» **DATASET RECORDS**

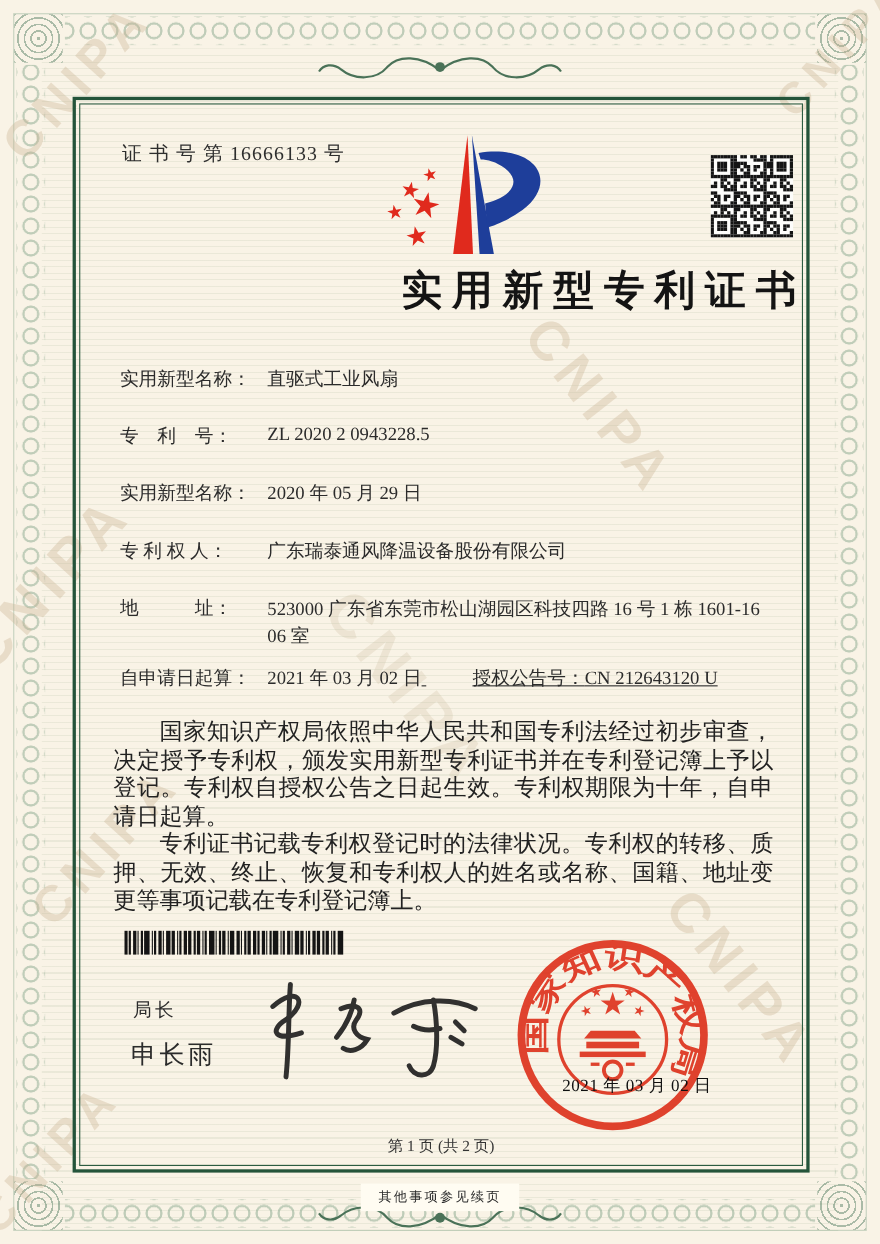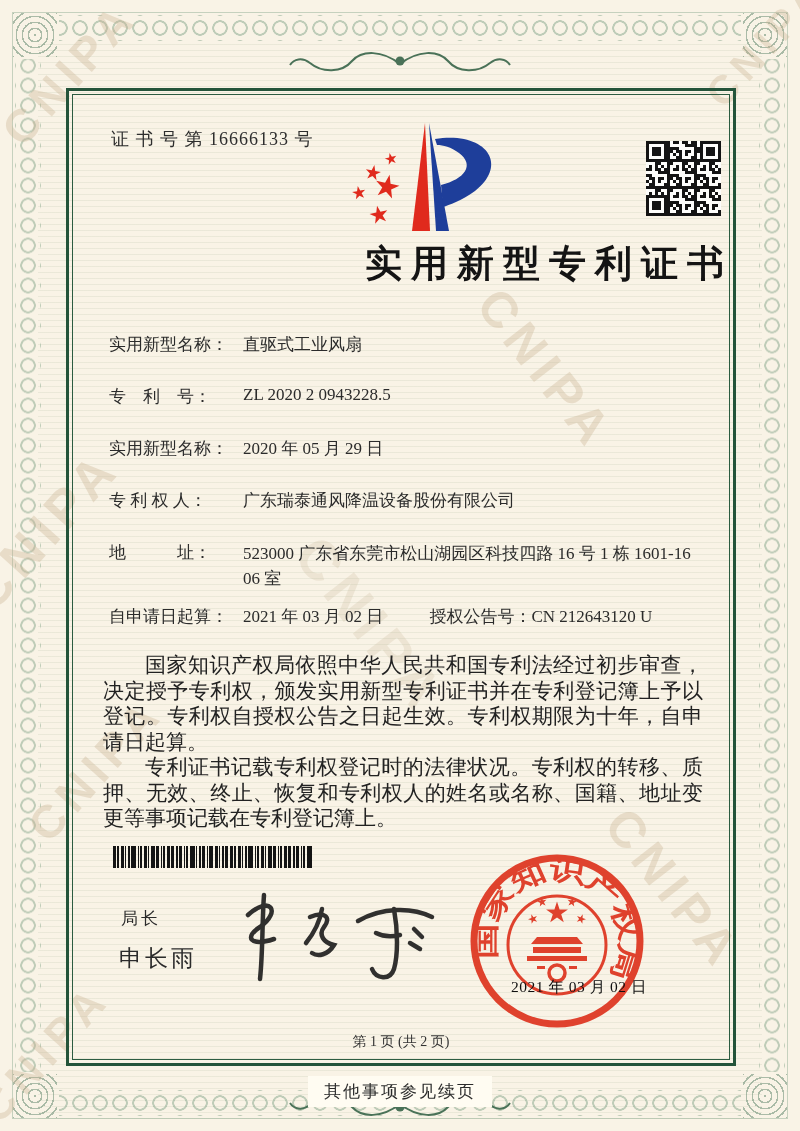--- a/index.html
+++ b/index.html
@@ -42,7 +42,7 @@
   .title{position:absolute;left:0;right:0;top:148px;text-align:right;font-size:37px;font-weight:700;
          letter-spacing:9px;padding-left:9px;color:#141414;}
   .fields{position:absolute;left:40px;right:30px;top:242px;font-size:17px;}
-  .frow{margin-bottom:29px;}
+  .frow{margin-bottom:29px;text-decoration:underline;}
   .flabel{display:inline-block;min-width:134px;vertical-align:top;}
   .fvalue{display:inline-block;vertical-align:top;}
   .addr .fvalue{width:452px;word-break:break-all;line-height:25px;}

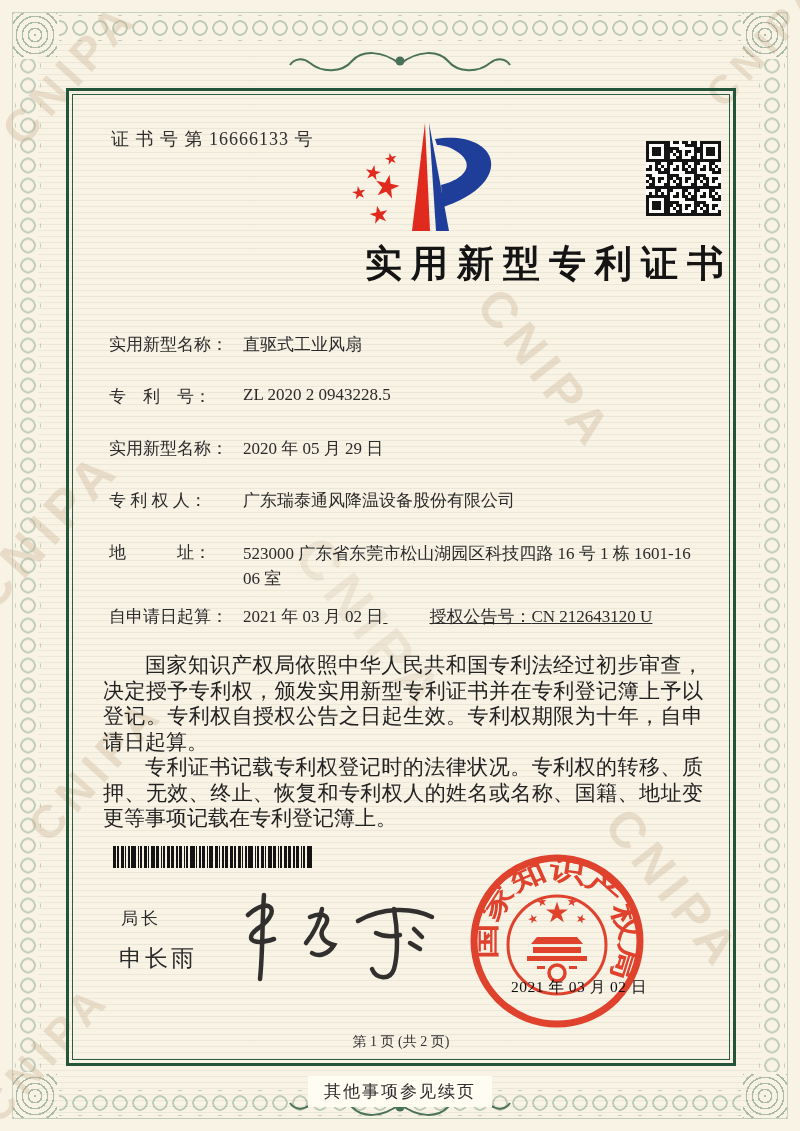--- a/index.html
+++ b/index.html
@@ -60,7 +60,7 @@
              font-size:15.5px;color:#101010;letter-spacing:.5px;}
   .page-num{position:absolute;left:0;right:0;top:942px;text-align:center;font-size:14px;color:#333;}
   .footer-note{position:absolute;left:0;right:0;top:1076px;text-align:center;}
-  .footer-note span{display:inline-block;background:#fffcf2;padding:4px 16px;font-size:17px;
+  .footer-note span{display:inline-block;background:#fffcf2;padding:4px 16px;font-size:12px;
                     letter-spacing:2px;color:#2b2b2b;}
 </style>
 </head>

» **YOUR INSTRUCTIONS**
Except for the pictures, the whole listing above should be transcribed exactly.

» **COMPLETED EXERCISE**
--- a/index.html
+++ b/index.html
@@ -42,7 +42,7 @@
   .title{position:absolute;left:0;right:0;top:148px;text-align:right;font-size:37px;font-weight:700;
          letter-spacing:9px;padding-left:9px;color:#141414;}
   .fields{position:absolute;left:40px;right:30px;top:242px;font-size:17px;}
-  .frow{margin-bottom:29px;}
+  .frow{margin-bottom:29px;text-decoration:underline;}
   .flabel{display:inline-block;min-width:134px;vertical-align:top;}
   .fvalue{display:inline-block;vertical-align:top;}
   .addr .fvalue{width:452px;word-break:break-all;line-height:25px;}

--- a/index.html
+++ b/index.html
@@ -60,7 +60,7 @@
              font-size:15.5px;color:#101010;letter-spacing:.5px;}
   .page-num{position:absolute;left:0;right:0;top:942px;text-align:center;font-size:14px;color:#333;}
   .footer-note{position:absolute;left:0;right:0;top:1076px;text-align:center;}
-  .footer-note span{display:inline-block;background:#fffcf2;padding:4px 16px;font-size:17px;
+  .footer-note span{display:inline-block;background:#fffcf2;padding:4px 16px;font-size:12px;
                     letter-spacing:2px;color:#2b2b2b;}
 </style>
 </head>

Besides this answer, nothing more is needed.